(WHAT THE EXERCISE ASKS) Report how many lines in the records below hold "assigned", with no other output.

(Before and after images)
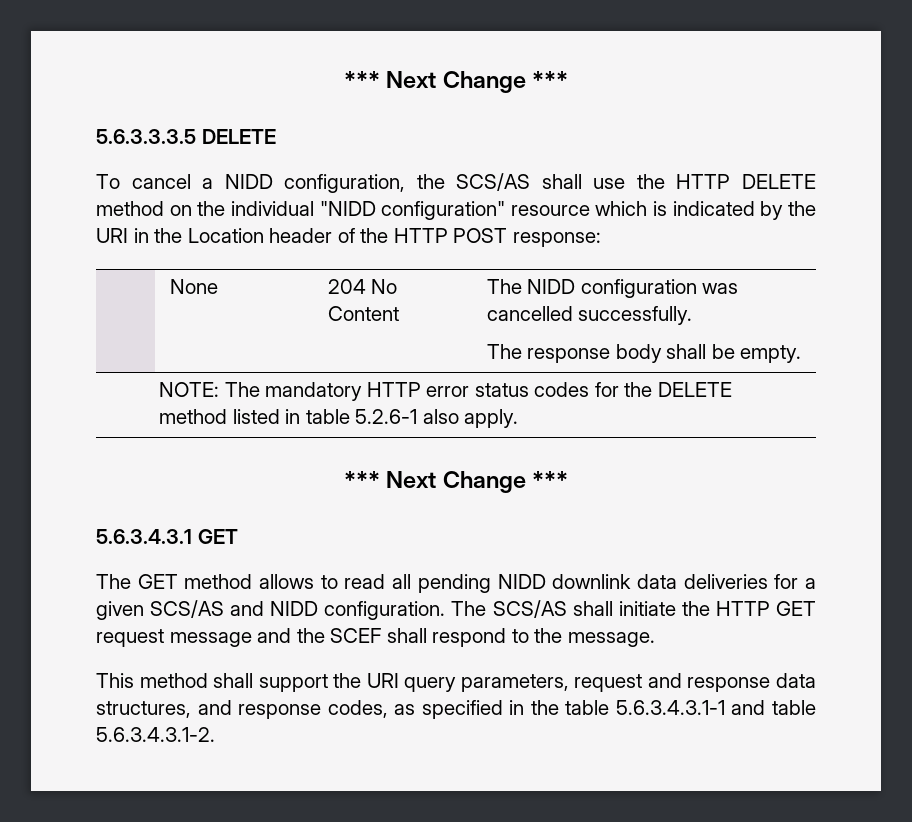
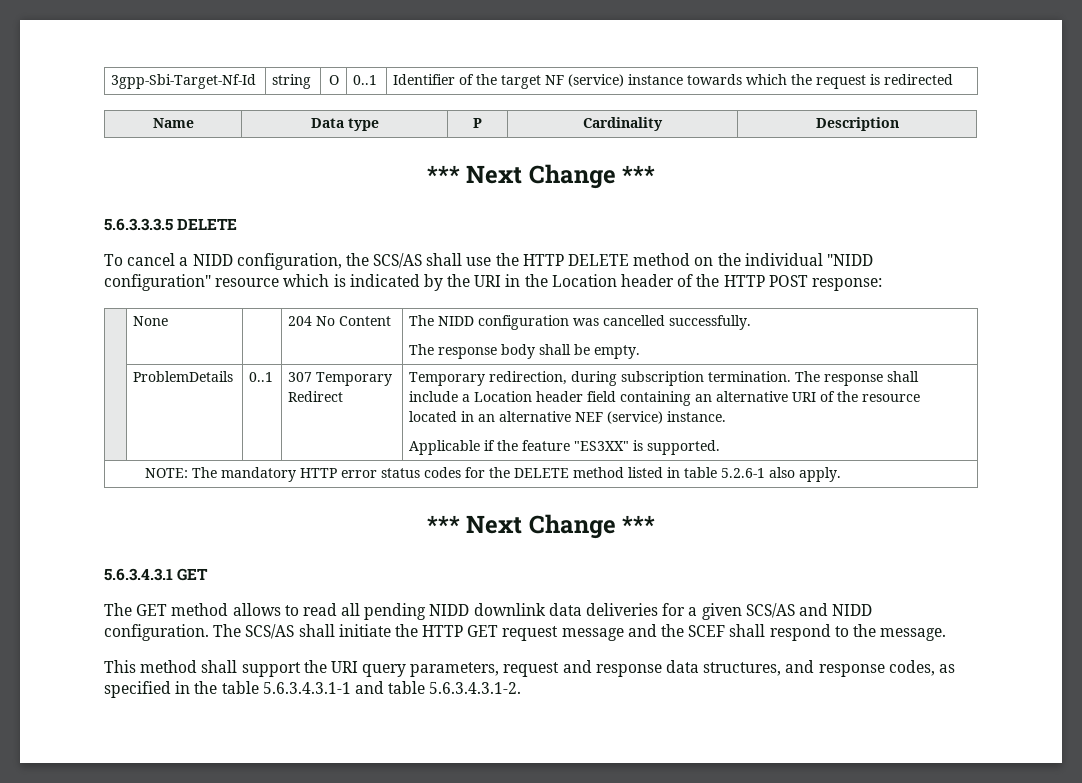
+ 3gpp-Sbi-Target-Nf-Id | string | O | 0..1 | Identifier of the target NF (service) instance towards which the request is redirected
+ Name | Data type | P | Cardinality | Description
+ | ProblemDetails | 0..1 | 307 Temporary Redirect | Temporary redirection, during subscription termination. The response shall include a Location header field containing an alternative URI of the resource located in an alternative NEF (service) instance.
+ Applicable if the feature "ES3XX" is supported.

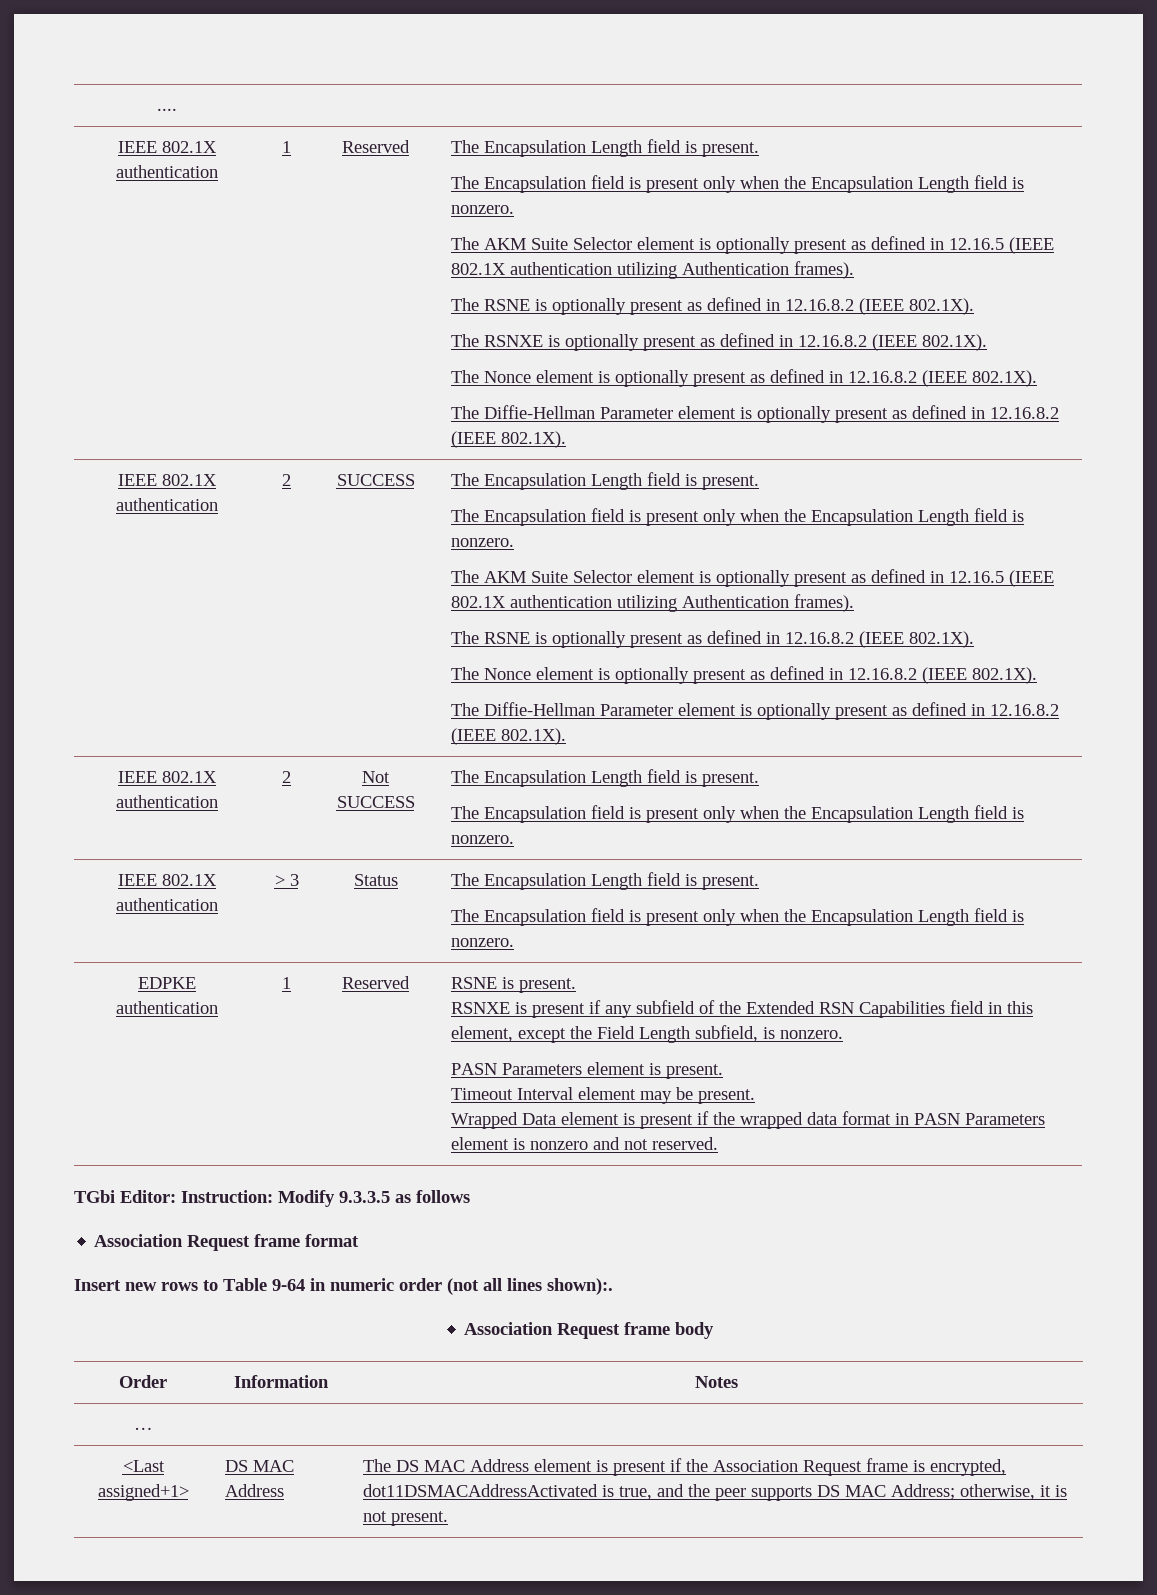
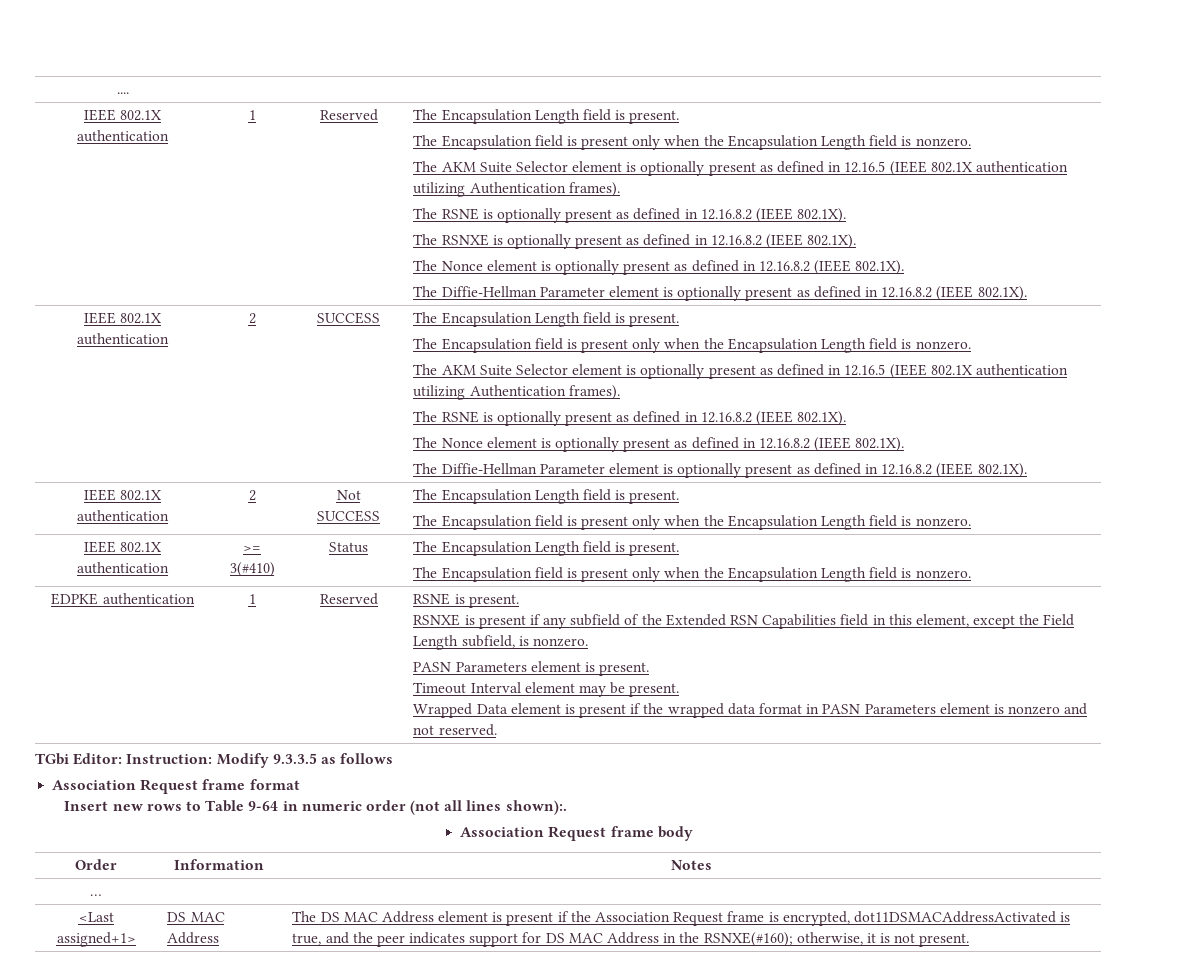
- IEEE 802.1X authentication | > 3 | Status | The Encapsulation Length field is present.
+ IEEE 802.1X authentication | >= 3(#410) | Status | The Encapsulation Length field is present.
- <Last assigned+1> | DS MAC Address | The DS MAC Address element is present if the Association Request frame is encrypted, dot11DSMACAddressActivated is true, and the peer supports DS MAC Address; otherwise, it is not present.
+ <Last assigned+1> | DS MAC Address | The DS MAC Address element is present if the Association Request frame is encrypted, dot11DSMACAddressActivated is true, and the peer indicates support for DS MAC Address in the RSNXE(#160); otherwise, it is not present.

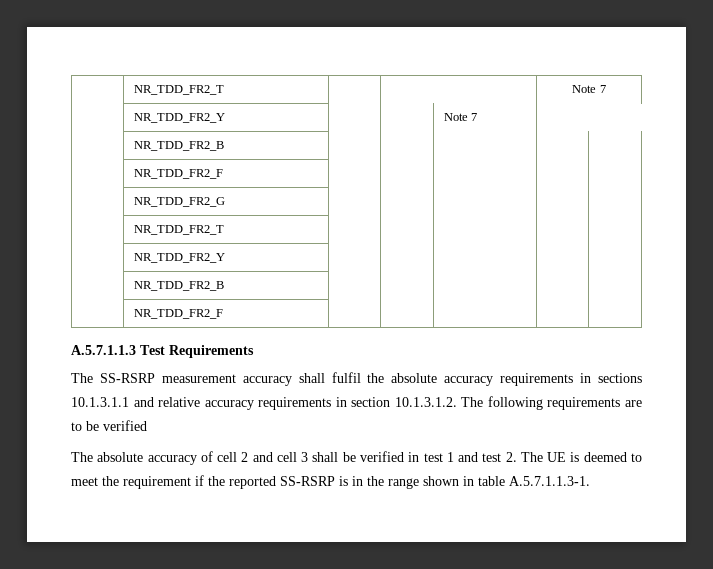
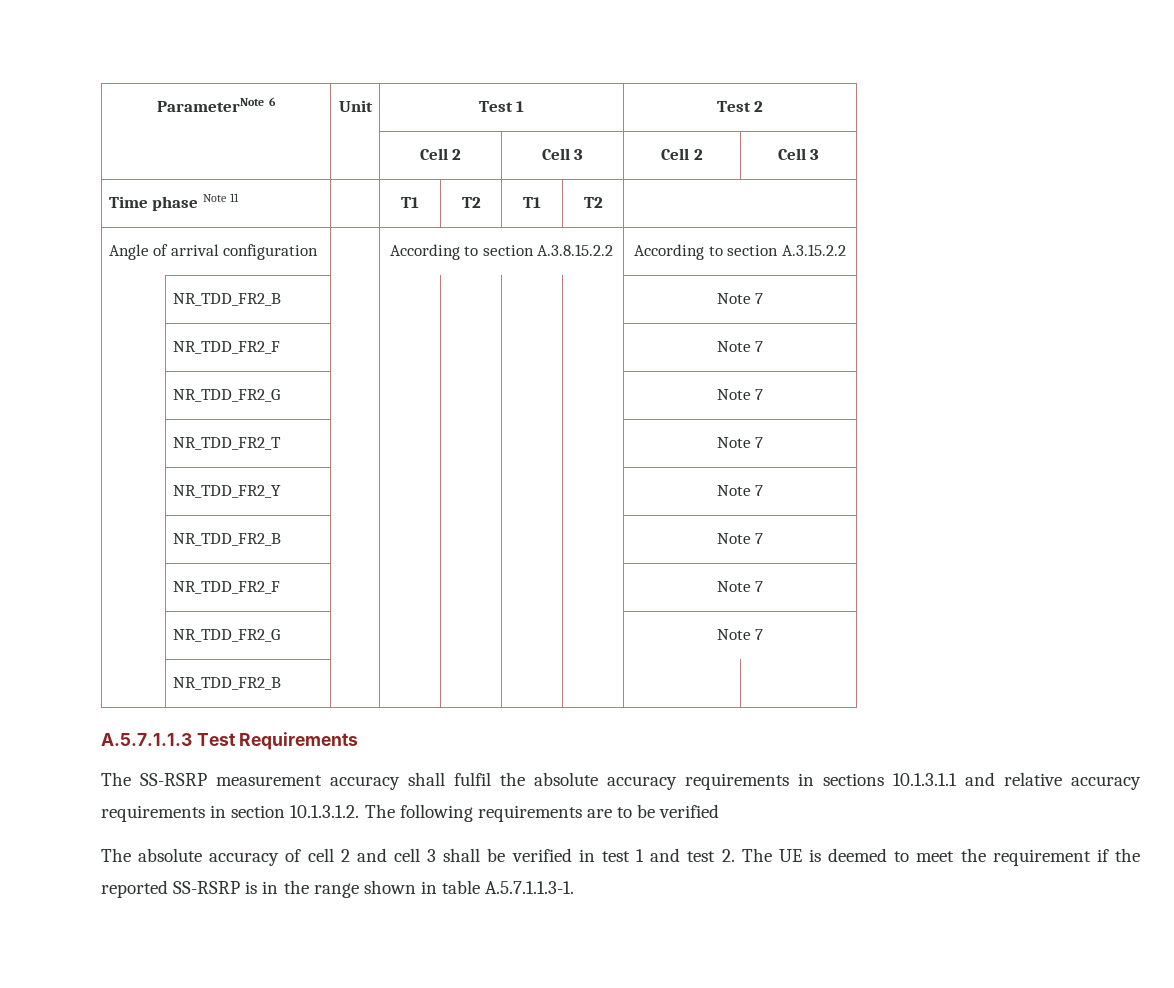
- | NR_TDD_FR2_T | | | Note 7
+ ParameterNote 6 | Unit | Test 1 | Test 2
+ | | Cell 2 | Cell 3 | Cell 2 | Cell 3
+ Time phase Note 11 | | T1 | T2 | T1 | T2 |
+ Angle of arrival configuration | | According to section A.3.8.15.2.2 | According to section A.3.15.2.2
+ | NR_TDD_FR2_B | | | | | | Note 7
+ | NR_TDD_FR2_F | | | | | | Note 7
+ | NR_TDD_FR2_G | | | | | | Note 7
+ | NR_TDD_FR2_T | | | | | | Note 7
- | NR_TDD_FR2_Y | | | Note 7
- | NR_TDD_FR2_B | | | | |
- | NR_TDD_FR2_F | | | | |
- | NR_TDD_FR2_G | | | | |
- | NR_TDD_FR2_T | | | | |
- | NR_TDD_FR2_Y | | | | |
- | NR_TDD_FR2_B | | | | |
- | NR_TDD_FR2_F | | | | |
+ | NR_TDD_FR2_Y | | | | | | Note 7
+ | NR_TDD_FR2_B | | | | | | Note 7
+ | NR_TDD_FR2_F | | | | | | Note 7
+ | NR_TDD_FR2_G | | | | | | Note 7
+ | NR_TDD_FR2_B | | | | | | |

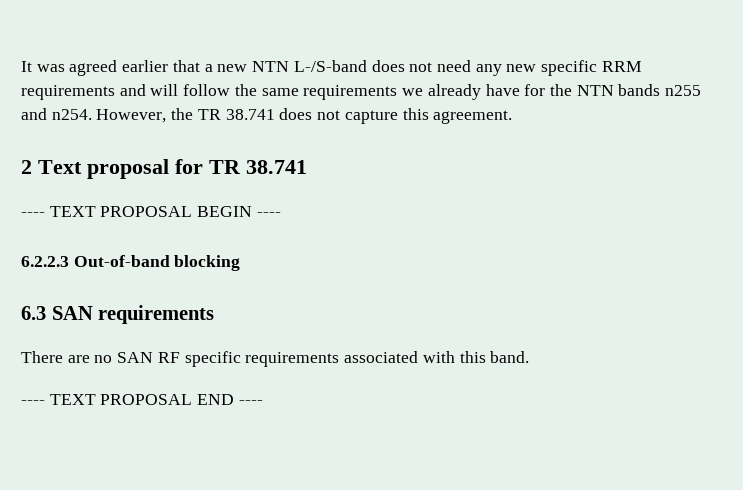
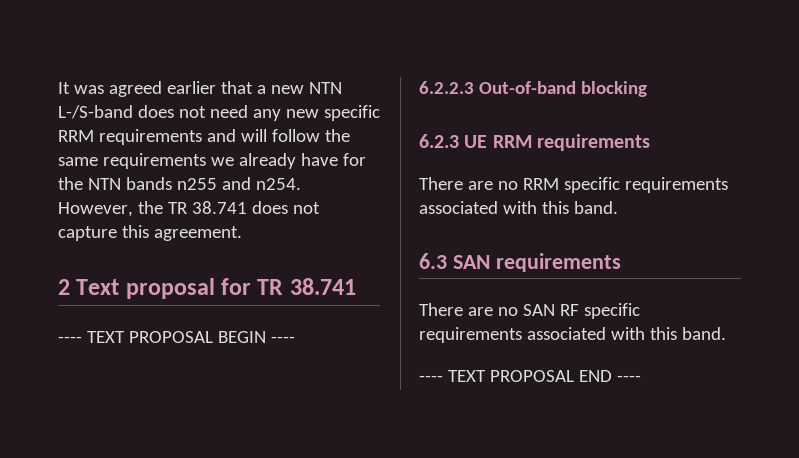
+ 6.2.3 UE RRM requirements
+ There are no RRM specific requirements associated with this band.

(RESULT) 2